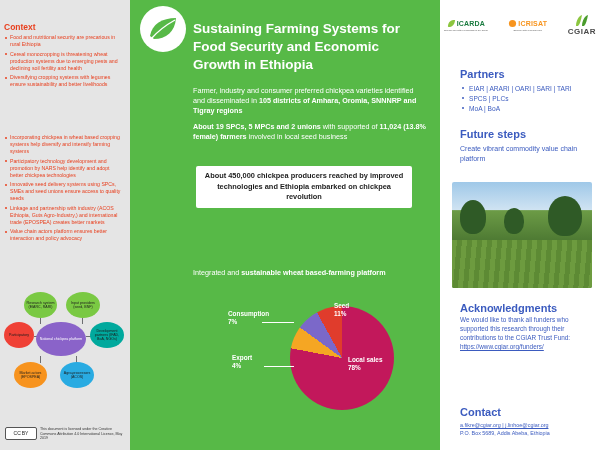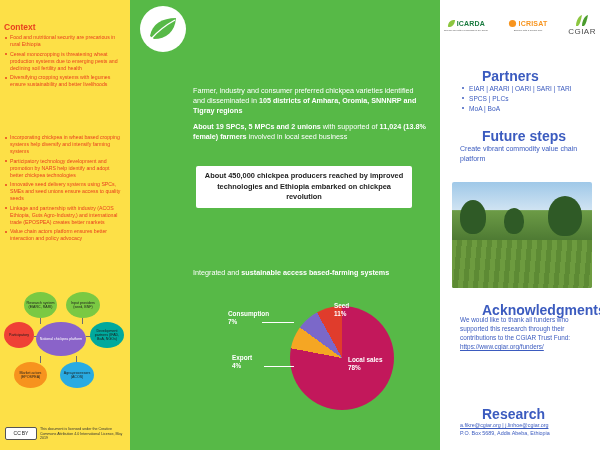--- a/index.html
+++ b/index.html
@@ -1,20 +1,20 @@
 <!DOCTYPE html>
 <html><head>
 <meta charset="utf-8">
 <style>
   html,body{margin:0;padding:0;}
   body{width:600px;height:450px;background:#ffffff;font-family:"Liberation Sans",sans-serif;overflow:hidden;}
   .poster{position:relative;width:600px;height:450px;}
 
   
-  .col-left{position:absolute;left:0;top:0;width:130px;height:450px;background:#fde047;}
+  .col-left{position:absolute;left:0;top:0;width:130px;height:450px;background:#e5e5e5;}
   .left-title{color:#e8401f;font-size:8.5px;font-weight:bold;margin:0 0 2px 4px;}
   .left-title.t1{position:absolute;left:0;top:22px;}
   .left-title.t2{position:absolute;left:0;top:122px;}
   .left-list{list-style:none;margin:0;padding:0;}
   .left-list li{position:relative;color:#e8401f;font-size:5.2px;line-height:1.35;padding-left:6px;margin-bottom:2.5px;}
   .left-list li:before{content:"";position:absolute;left:1px;top:2.5px;width:2px;height:2px;background:#e8401f;border-radius:50%;}
   .lb1{position:absolute;left:4px;top:34px;width:120px;}
   .lb2{position:absolute;left:4px;top:134px;width:120px;}
   .cc-box{position:absolute;left:5px;bottom:9px;width:118px;display:flex;align-items:flex-start;gap:3px;}
   .cc-badge{width:30px;height:11px;border:1px solid #555;border-radius:2px;display:flex;align-items:center;justify-content:center;gap:1px;flex:0 0 auto;background:#fff;}
@@ -66,22 +66,22 @@
 
   
   .col-right{position:absolute;left:440px;top:0;width:160px;height:450px;background:#ffffff;}
   .logos{position:absolute;left:444px;top:8px;width:152px;height:34px;display:flex;align-items:center;justify-content:space-between;}
   .logo-item{display:flex;flex-direction:column;align-items:center;}
   .logo-icarda{display:flex;align-items:center;gap:1px;}
   .leafmark{width:9px;height:9px;}
   .lg-name{font-size:7px;font-weight:bold;color:#1a7b3f;letter-spacing:.2px;}
   .lg-name.orange{color:#f7941e;}
   .lg-sub{font-size:2.4px;color:#555;margin-top:1px;text-align:center;}
-  .lg-cgiar{font-size:8px;font-weight:normal;color:#4a4a4a;letter-spacing:.5px;}
-  .r-head{position:absolute;color:#3b5bbf;font-size:14px;font-weight:bold;margin-left:22px;}
+  .lg-cgiar{font-size:8px;font-weight:bold;color:#4a4a4a;letter-spacing:.5px;}
+  .r-head{position:absolute;color:#3b5bbf;font-size:11px;font-weight:bold;}
   .h-partners{left:460px;top:68px;}
   .h-future{left:460px;top:128px;}
   .h-ack{left:460px;top:302px;}
   .h-contact{left:460px;top:406px;}
   .r-list{position:absolute;left:462px;top:84px;width:140px;list-style:none;margin:0;padding:0;}
   .r-list li{position:relative;color:#3b5bbf;font-size:6.6px;line-height:1.5;padding-left:7px;}
   .r-list li:before{content:"";position:absolute;left:0;top:3px;width:2.4px;height:2.4px;background:#3b5bbf;border-radius:50%;}
   .r-text{position:absolute;color:#3b5bbf;font-size:7px;line-height:1.4;}
   .future-txt{left:460px;top:144px;width:136px;}
   .ack-txt{left:460px;top:316px;width:136px;font-size:6.4px;color:#3b5bbf;}
@@ -143,40 +143,41 @@
 
   <div class="col-green"></div>
 
   <div class="logo-circle">
     <svg class="logo-leaf" viewBox="0 0 30 26">
       <path d="M2 20 C4 8 14 2 28 2 C27 16 18 23 6 23 Z" fill="#57b947"></path>
       <path d="M3 23 C9 16 18 9 27 4" stroke="#ffffff" stroke-width="1.4" fill="none"></path>
     </svg>
   </div>
 
+  <div class="main-title">Sustaining Farming Systems for Food Security and Economic Growth in Ethiopia</div>
 
   <div class="body-block b1">
     <span>Farmer, industry and consumer preferred chickpea varieties identified and disseminated in </span><b>105 districts of Amhara, Oromia, SNNNRP and Tigray regions</b>
   </div>
 
   <div class="body-block b2">
     <b>About 19 SPCs, 5 MPCs and 2 unions</b><span> with supported of </span><b>11,024 (13.8% female) farmers</b><span> involved in local seed business</span>
   </div>
 
   <div class="callout">
     <p>
       <span>About 450,000 chickpea producers reached by</span>
       <span>improved technologies and Ethiopia embarked on</span>
       <span>chickpea revolution</span>
     </p>
   </div>
 
 
   <div class="body-block b4">
-    <span>Integrated and </span><b>sustainable access based-farming systems</b>
+    <span>Integrated and </span><b>sustainable wheat based-farming platform</b>
   </div>
 
   <div class="chart-wrap">
     <div class="pie"></div>
     <div class="tick t-cons"></div>
     <div class="tick t-exp"></div>
     <div class="lbl lbl-cons">
       <span>Consumption</span><br>
       <span>7%</span>
     </div>
@@ -240,19 +241,19 @@
     <div class="tree t3"></div>
     <div class="field"></div>
   </div>
 
   <div class="r-head h-ack">Acknowledgments</div>
   <div class="r-text ack-txt">
     <span>We would like to thank all funders who supported this research through their contributions to the CGIAR Trust Fund:</span>
     <a href="#">https://www.cgiar.org/funders/</a>
   </div>
 
-  <div class="r-head h-contact">Research</div>
+  <div class="r-head h-contact">Contact</div>
   <div class="r-text contact-txt">
     <a href="#">a.fikre@cgiar.org | j.linhoe@cgiar.org</a><br>
     <span>P.O. Box 5689, Addis Abeba, Ethiopia</span>
   </div>
 
 </div>
 
 </body></html>

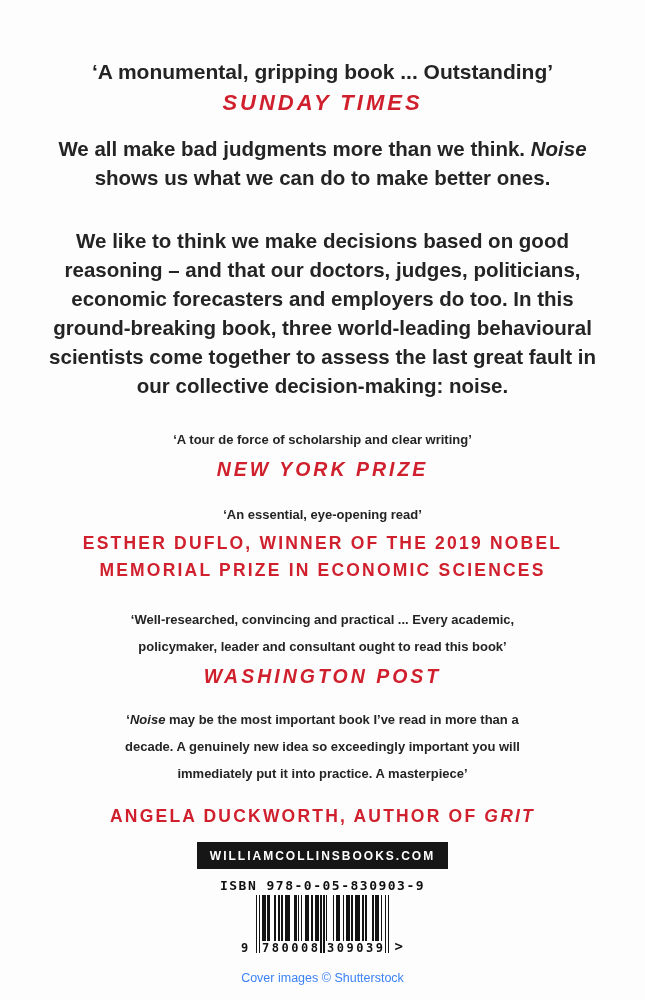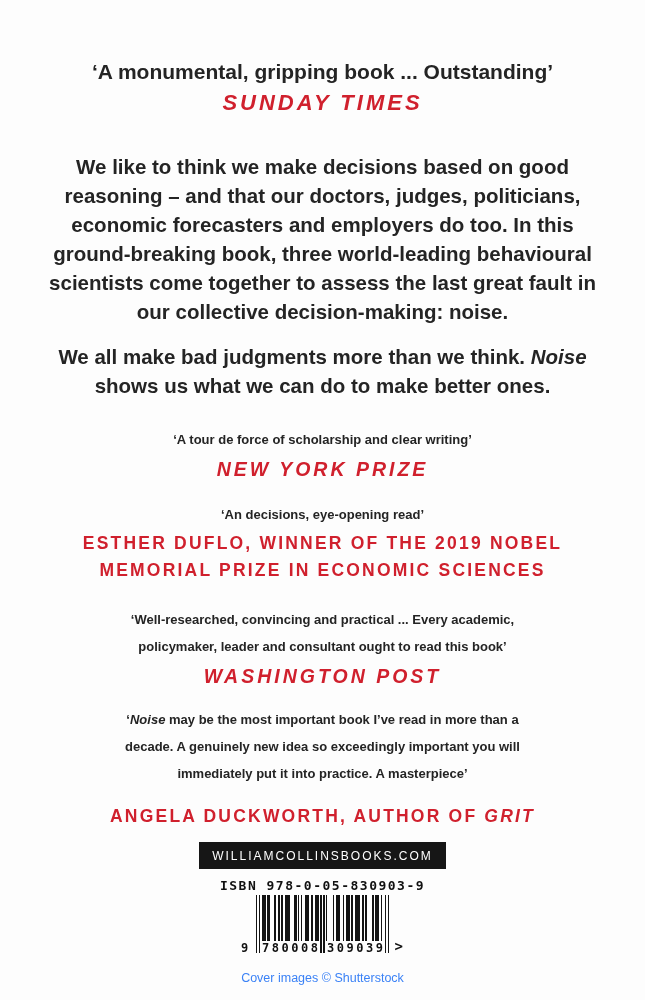--- a/index.html
+++ b/index.html
@@ -49,21 +49,21 @@
   .rq-wp    { margin-top:22px; }
   .rq-src-wp { margin-top:2px; font-size:19.5px; line-height:28px; }
   .rq-angela { margin-top:16px; }
   .rq-src-angela { margin-top:16px; }
 
   
   .banner-wrap { margin-top:12px; }
   .website-banner {
     display:inline-block;
     background:var(--banner, #161616); color:#fff;
-    font-size:12px; font-weight:normal; letter-spacing:2px;
+    font-size:12px; font-weight:bold; letter-spacing:2px;
     padding:7px 13px 6px;
   }
   .isbn-text {
     margin-top:9px;
     font-family:"DejaVu Sans Mono", monospace;
     font-size:13px; font-weight:bold; letter-spacing:1.5px;
     color:#111;
   }
   .barcode {
     position:relative;
@@ -89,37 +89,37 @@
 <body>
 
 <div class="cover">
   <div class="pad">
 
     <div>
       <p class="top-quote-text">‘A monumental, gripping book ... Outstanding’</p>
       <p class="src-italic src-sunday">SUNDAY TIMES</p>
     </div>
 
+    <p class="para para2"><span>We all make bad judgments more than we think. </span><span style="font-style: italic;">Noise</span><span>
+shows us what we can do to make better ones.</span></p>
+
     <p class="para para1">We like to think we make decisions based on good
 reasoning – and that our doctors, judges, politicians,
 economic forecasters and employers do too. In this
 ground-breaking book, three world-leading behavioural
 scientists come together to assess the last great fault in
 our collective decision-making: noise.</p>
 
-    <p class="para para2"><span>We all make bad judgments more than we think. </span><span style="font-style: italic;">Noise</span><span>
-shows us what we can do to make better ones.</span></p>
-
     <div class="rq-nyt">
       <p class="q-small">‘A tour de force of scholarship and clear writing’</p>
       <p class="src-italic rq-src-nyt">NEW YORK PRIZE</p>
     </div>
 
     <div class="rq-duflo">
-      <p class="q-small">‘An decisions, eye-opening read’</p>
+      <p class="q-small">‘An essential, eye-opening read’</p>
       <p class="src-caps rq-src-duflo">ESTHER DUFLO, WINNER OF THE 2019 NOBEL
 MEMORIAL PRIZE IN ECONOMIC SCIENCES</p>
     </div>
 
     <div class="rq-wp">
       <p class="q-small">‘Well-researched, convincing and practical ... Every academic,
 policymaker, leader and consultant ought to read this book’</p>
       <p class="src-italic rq-src-wp">WASHINGTON POST</p>
     </div>
 

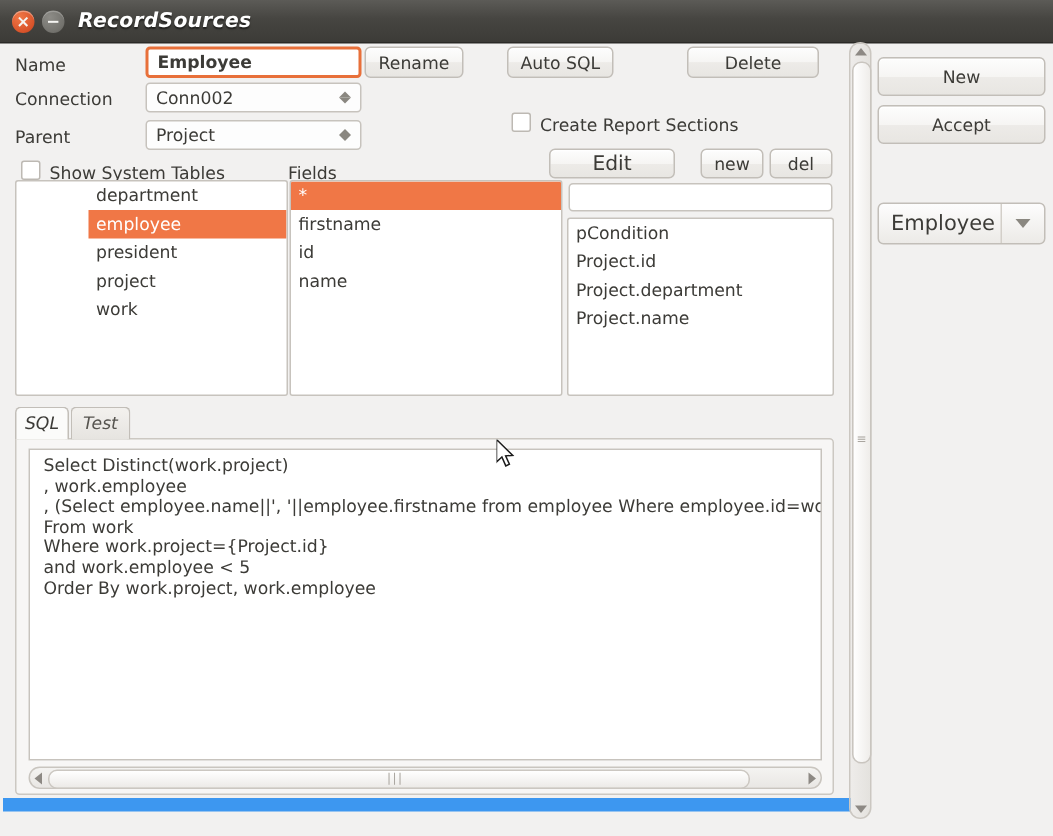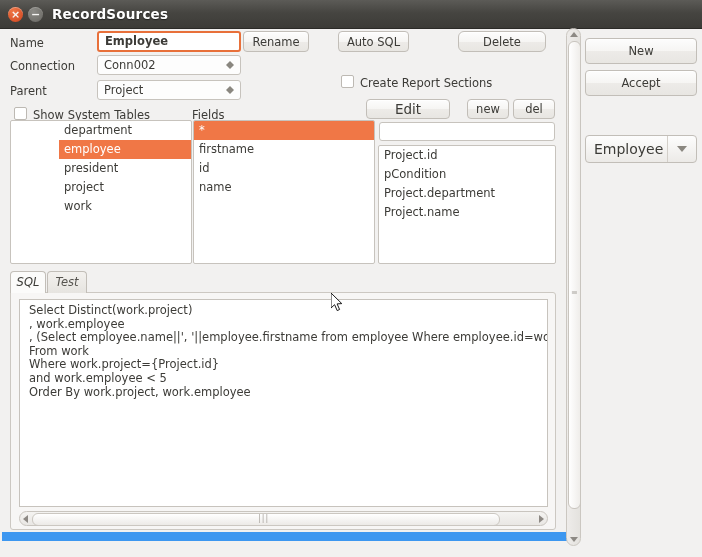--- a/index.html
+++ b/index.html
@@ -19,21 +19,21 @@
     box-sizing:border-box;
   }
   .tb-btn{position:absolute;top:7px;width:15px;height:15px;border-radius:50%;}
   .tb-close{left:8px;background:radial-gradient(circle at 35% 30%,#f07746,#d8532a 70%,#b8401c 100%);
             box-shadow:inset 0 1px 0 rgba(255,255,255,.35);}
   .tb-min{left:28px;background:radial-gradient(circle at 35% 30%,#8d8c87,#73726d 70%,#5e5d58 100%);
             box-shadow:inset 0 1px 0 rgba(255,255,255,.22);}
   .tb-glyph{position:absolute;color:#f6f5f3;font-size:11px;line-height:15px;text-align:center;width:15px;top:0;left:0;font-weight:bold;}
   .tb-title{
     position:absolute;left:52px;top:4px;color:#ffffff;font-size:13.5px;font-weight:bold;
-    letter-spacing:.2px;line-height:21px;text-shadow:0 1px 1px rgba(0,0,0,.5);
+    letter-spacing:.2px;line-height:21px;text-shadow:0 1px 1px rgba(0,0,0,.5);font-style:italic;
   }
 
   
   .lbl{position:absolute;color:#3c3b37;font-size:11.5px;}
 
   .tfield{
     position:absolute;box-sizing:border-box;background:#ffffff;
     border:1px solid #c7c3bd;border-radius:3px;
     font-family:"DejaVu Sans","Liberation Sans",sans-serif;font-size:11.5px;color:#3c3b37;
     padding:0 6px;line-height:1;
@@ -148,21 +148,21 @@
       <div class="tb-glyph">−</div>
     </div>
     <div class="tb-title">RecordSources</div>
   </div>
 
   <div class="lbl" style="left:10px;top:36px;">Name</div>
   <div class="tfield focus" style="left:97px;top:31px;width:144px;height:21px;line-height:17px;">Employee</div>
   <div class="btn" style="left:243px;top:31px;width:66px;height:21px;">Rename</div>
 
   <div class="btn" style="left:338px;top:31px;width:71px;height:21px;">Auto SQL</div>
-  <div class="btn" style="left:458px;top:31px;width:88px;height:21px;border-radius:6px;">Delete</div>
+  <div class="btn" style="left:458px;top:31px;width:88px;height:21px;">Delete</div>
 
   <div class="lbl" style="left:10px;top:59px;">Connection</div>
   <div class="combo" style="left:97px;top:55px;width:144px;height:20px;">
     <span class="cval">Conn002</span>
     <span class="spin">
         <i class="up"></i>
         <i class="dn"></i>
       </span>
   </div>
 
@@ -198,22 +198,22 @@
   <div class="listbox" style="left:193px;top:120px;width:182px;height:144px;" id="fields-list">
       <div class="row sel">*</div>
       <div class="row">firstname</div>
       <div class="row">id</div>
       <div class="row">name</div>
     </div>
 
   <div class="tfield" style="left:379px;top:122px;width:176px;height:19px;line-height:16px;"></div>
 
   <div class="listbox" style="left:378px;top:145px;width:178px;height:119px;" id="params-list">
+      <div class="row">pCondition</div>
       <div class="row">Project.id</div>
-      <div class="row">pCondition</div>
       <div class="row">Project.department</div>
       <div class="row">Project.name</div>
     </div>
 
   <div class="tabstrip" style="left:10px;top:271px;width:546px;height:24px;font-style:italic;">
     <div class="tab active" style="left:0px;top:0px;width:36px;">SQL</div>
     <div class="tab inactive" style="left:37px;top:0px;width:40px;">Test</div>
   </div>
 
   <div class="panel" style="left:10px;top:292px;width:546px;height:238px;"></div>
________________________________________
**Task statement**.
If a line in the data above holds the string "duflo", report that line.

**Written answer**.
     <div class="rq-duflo">
       <p class="src-caps rq-src-duflo">ESTHER DUFLO, WINNER OF THE 2019 NOBEL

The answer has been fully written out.